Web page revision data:
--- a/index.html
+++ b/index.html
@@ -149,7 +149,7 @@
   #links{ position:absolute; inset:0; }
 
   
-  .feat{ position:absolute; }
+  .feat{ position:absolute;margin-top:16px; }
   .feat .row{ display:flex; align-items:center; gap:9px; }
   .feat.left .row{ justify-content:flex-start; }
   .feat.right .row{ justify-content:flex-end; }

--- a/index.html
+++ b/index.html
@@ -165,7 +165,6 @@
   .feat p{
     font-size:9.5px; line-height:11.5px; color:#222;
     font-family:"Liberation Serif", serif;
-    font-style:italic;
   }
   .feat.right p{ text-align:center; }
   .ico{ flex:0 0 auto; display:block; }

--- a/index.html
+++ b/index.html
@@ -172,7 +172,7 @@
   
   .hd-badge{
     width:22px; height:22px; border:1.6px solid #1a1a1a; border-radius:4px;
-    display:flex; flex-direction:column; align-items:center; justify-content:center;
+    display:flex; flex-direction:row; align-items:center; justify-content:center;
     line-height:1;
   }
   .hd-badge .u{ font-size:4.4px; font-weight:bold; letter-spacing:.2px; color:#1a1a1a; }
...
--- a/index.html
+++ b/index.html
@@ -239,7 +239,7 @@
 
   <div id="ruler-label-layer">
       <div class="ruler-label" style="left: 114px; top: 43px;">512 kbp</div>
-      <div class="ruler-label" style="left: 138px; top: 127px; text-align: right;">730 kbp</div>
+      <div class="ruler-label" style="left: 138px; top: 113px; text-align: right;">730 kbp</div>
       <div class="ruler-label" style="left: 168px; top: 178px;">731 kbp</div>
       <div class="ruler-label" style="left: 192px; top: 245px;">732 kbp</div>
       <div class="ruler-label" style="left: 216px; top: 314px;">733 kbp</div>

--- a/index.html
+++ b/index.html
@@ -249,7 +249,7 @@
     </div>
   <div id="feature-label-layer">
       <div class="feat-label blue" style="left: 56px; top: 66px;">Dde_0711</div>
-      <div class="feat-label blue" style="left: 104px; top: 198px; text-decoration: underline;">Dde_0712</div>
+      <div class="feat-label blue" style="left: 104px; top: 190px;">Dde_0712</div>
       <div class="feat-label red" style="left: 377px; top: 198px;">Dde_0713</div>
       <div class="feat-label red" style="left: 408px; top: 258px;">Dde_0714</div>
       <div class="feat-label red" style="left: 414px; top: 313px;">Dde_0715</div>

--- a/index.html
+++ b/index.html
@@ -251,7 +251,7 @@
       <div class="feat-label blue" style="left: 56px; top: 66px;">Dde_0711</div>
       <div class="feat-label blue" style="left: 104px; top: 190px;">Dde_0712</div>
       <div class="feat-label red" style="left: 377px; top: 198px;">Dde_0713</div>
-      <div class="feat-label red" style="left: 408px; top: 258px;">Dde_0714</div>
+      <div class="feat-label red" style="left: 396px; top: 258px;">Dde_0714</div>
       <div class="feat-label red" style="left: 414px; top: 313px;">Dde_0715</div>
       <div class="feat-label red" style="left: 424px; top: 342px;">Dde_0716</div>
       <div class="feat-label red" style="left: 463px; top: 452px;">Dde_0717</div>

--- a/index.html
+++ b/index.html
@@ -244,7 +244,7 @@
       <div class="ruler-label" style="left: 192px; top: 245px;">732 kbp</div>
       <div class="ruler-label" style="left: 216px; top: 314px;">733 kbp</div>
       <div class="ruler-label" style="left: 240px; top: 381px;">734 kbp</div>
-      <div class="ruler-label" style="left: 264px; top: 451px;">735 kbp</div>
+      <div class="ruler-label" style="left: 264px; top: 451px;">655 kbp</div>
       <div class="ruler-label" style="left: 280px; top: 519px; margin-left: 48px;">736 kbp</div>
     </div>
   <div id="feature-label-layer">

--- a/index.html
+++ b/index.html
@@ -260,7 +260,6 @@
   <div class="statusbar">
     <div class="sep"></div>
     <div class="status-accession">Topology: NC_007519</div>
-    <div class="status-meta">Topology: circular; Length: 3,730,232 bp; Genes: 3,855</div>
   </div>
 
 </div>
--
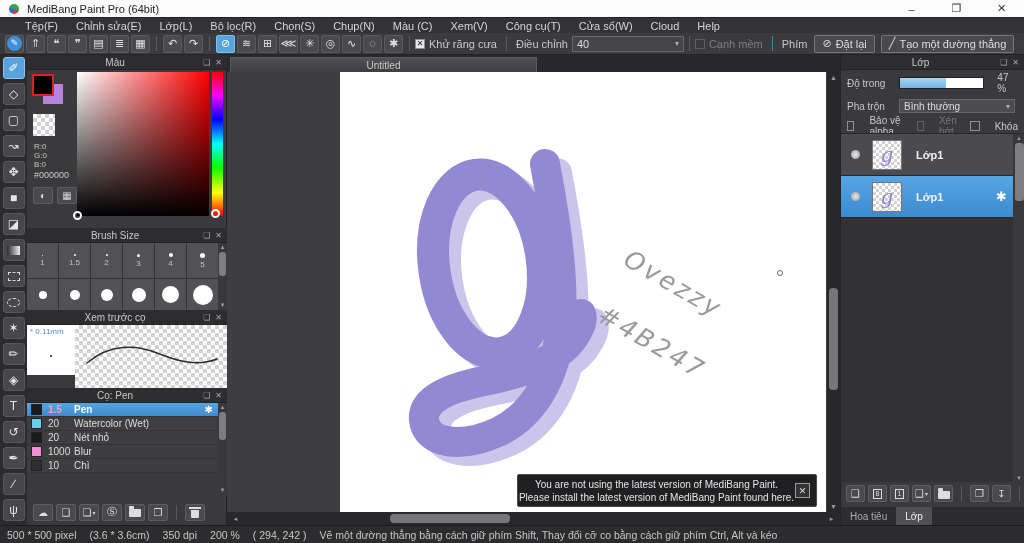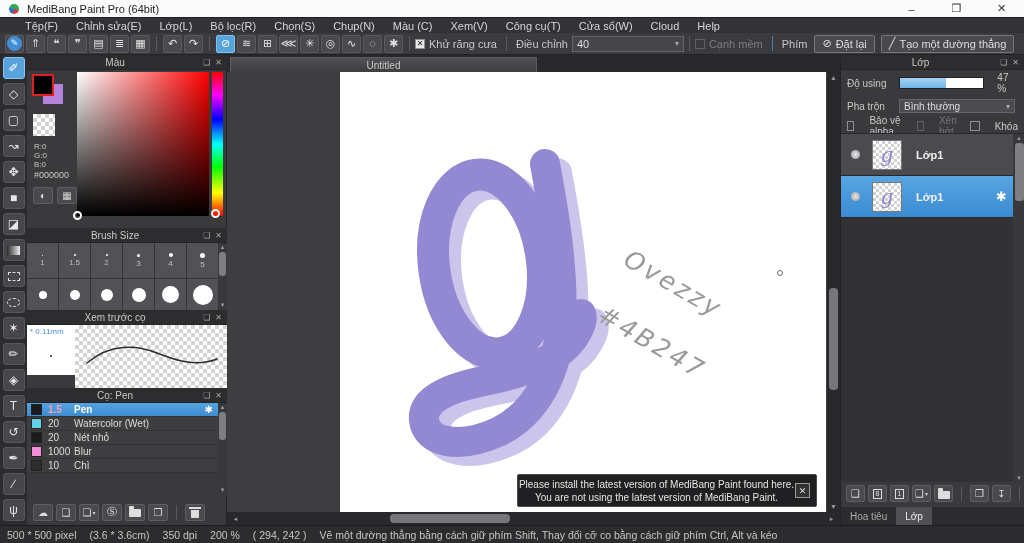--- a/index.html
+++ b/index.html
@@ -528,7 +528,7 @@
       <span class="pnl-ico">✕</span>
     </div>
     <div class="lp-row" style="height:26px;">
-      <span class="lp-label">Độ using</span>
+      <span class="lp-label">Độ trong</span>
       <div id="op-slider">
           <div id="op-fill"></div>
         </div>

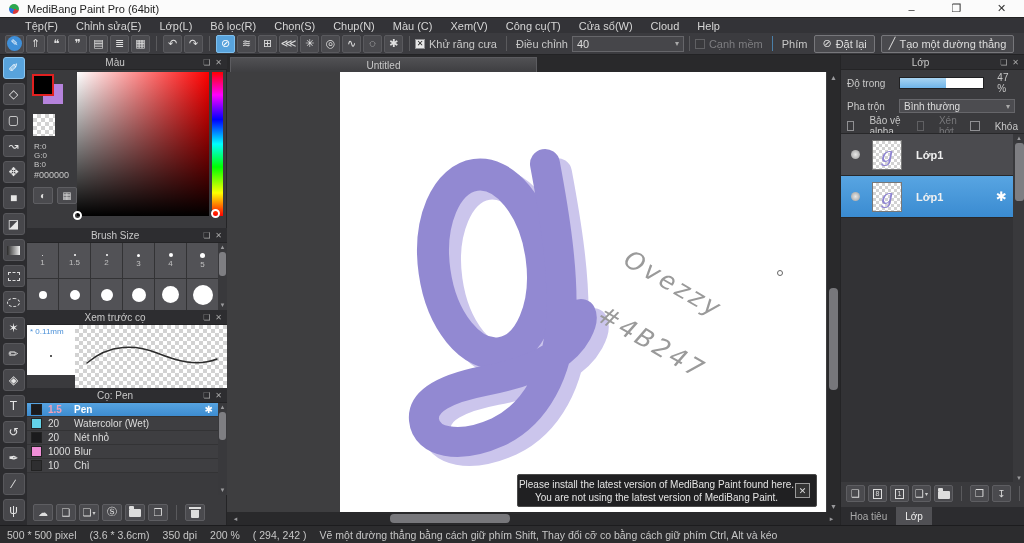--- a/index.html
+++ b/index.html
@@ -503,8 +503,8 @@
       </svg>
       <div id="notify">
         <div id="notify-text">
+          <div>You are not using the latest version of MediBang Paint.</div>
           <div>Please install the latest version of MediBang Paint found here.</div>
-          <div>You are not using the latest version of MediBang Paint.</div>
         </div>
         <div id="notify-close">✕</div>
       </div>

- _TASK DETAILS_
Every line that contains "latest" should be copied out of the data.

- _RESULT BELOW_
+          <div>You are not using the latest version of MediBang Paint.</div>
           <div>Please install the latest version of MediBang Paint found here.</div>
-          <div>You are not using the latest version of MediBang Paint.</div>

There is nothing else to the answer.